I just moved to South Carolina last fall, so I wasn't sure when spring came in the middle of the state. To me, flowering something-or-anothers are the single greatest harbingers of spring, and it seems most here agree with me.

As I'm not familiar with the flowering season here, I decided in the fall to push things along a little. I put some hyacinth bulbs in the refrigerator for about eight weeks to make them think they were lying dormant, then on Christmas Eve I put them in a large glass bowl filled with glass marbles. Filled it with water (not quite enough to touch the bottoms of the bulbs) and set it in the window seat in my office.

Now it's almost March, and I have eight-inch-tall hyacinths growing purply in my office. They may be a bit out of place: With the mass of black-and-white photos, the collection of knives, the two basses and the thousands of books in here, they're the only floral touch.
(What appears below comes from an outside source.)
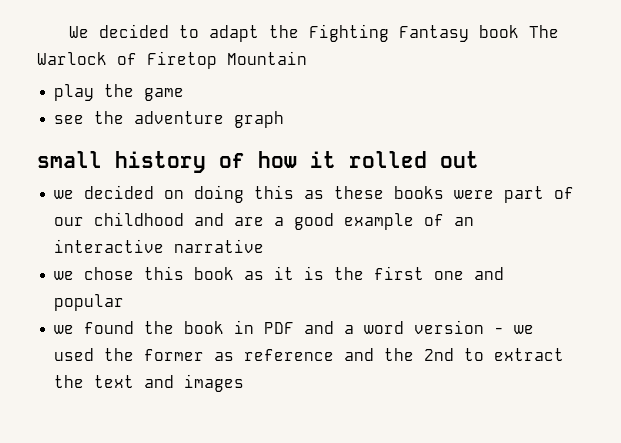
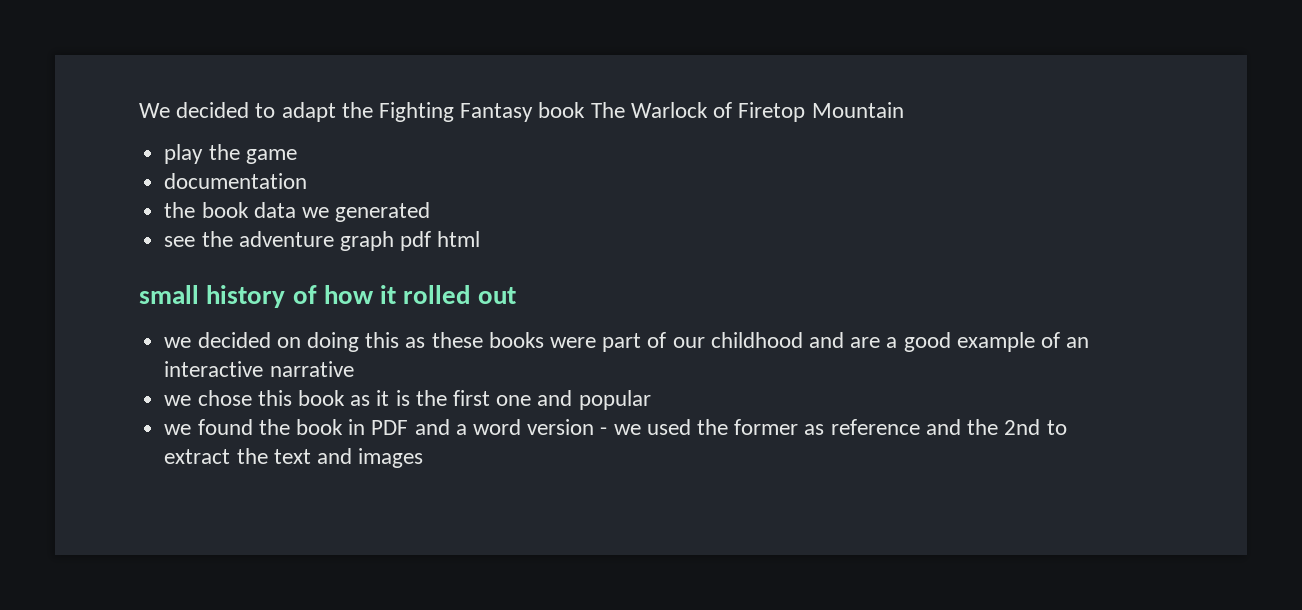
(185, 94) none -> [164,173,308,189] [164,202,431,222] // documentation // the book data we generated
(285, 119) none -> [400,231,481,251] pdf html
But it's spring inside, even though it's been rainy and dreary outside.

And helping the spring-like process along -- I gave my lady friend an engagement/marriage ring this weekend, and she accepted it!! :cheers1:

(It may interest Loungers to know that it's a 1920s filigree ring, in white gold basketweave with tiny magnolia blossoms on the sides and a sapphire on top to match a pair of [also 1920s] sapphire and diamond earrings I gave her this time last year. Apparently the bestowing of jewelry is becoming the "springtime ritual" of choice, at least for this happy man.)
 

Cabinetman

A-List Customer
Messages
331
Location
Central Illinois
Burma Shave said:
And helping the spring-like process along -- I gave my lady friend an engagement/marriage ring this weekend, and she accepted it!! :cheers1:

Are you giddy as a baby on a swing??

Congratulations to you both. Very exciting!

Cab
 

Burma Shave

One of the Regulars
Messages
156
Location
Columbia SC
Thanks, y'all!

Yes, I'd say I'm more than somewhat pleased with the situation.

"Are you giddy as a baby on a swing??" -- Indeed.
Enough so that I mistakenly called the flowers on the ring magnolias. They're azalea blossoms. Wouldn't be a big issue to most, but she's from Mobile, Alabama, and was an Azalea Trail Maid when she was a teenager -- dressed up in a blue frilly dress, Gone with the Wind hat and all that. So she's a fan of the azaleas.

Me, I'm just glad to be here!
 

LaMedicine

One Too Many
Oh, my!:)
Congratulations, Burma Shave!!:eusa_clap
How wonderful to hear news so worthy of Spring!!:cheers1:

Zohar, the picture of your pond looks like one of the paintings of Manet, it is very beautiful!!

To those of you whom spring is still a bit of a distance away, I hope you won't have to wait too long to get whiffs of the scent in the air.
Here, today, it's turned a bit cold, overcast with threats of rain, and the temperature barely into the 50s. The plum blossoms, which should be almost gone by now, is still not yet in full bloom, much less the peach blossoms which should be blooming in time for Dolls' Day, so, will we get our cherry blossoms by the end of March, or will it be later, I am wondering.
Well, so it goes. Cold days, some warmer days, but gradually, the colder days will become less cold and the weather finer.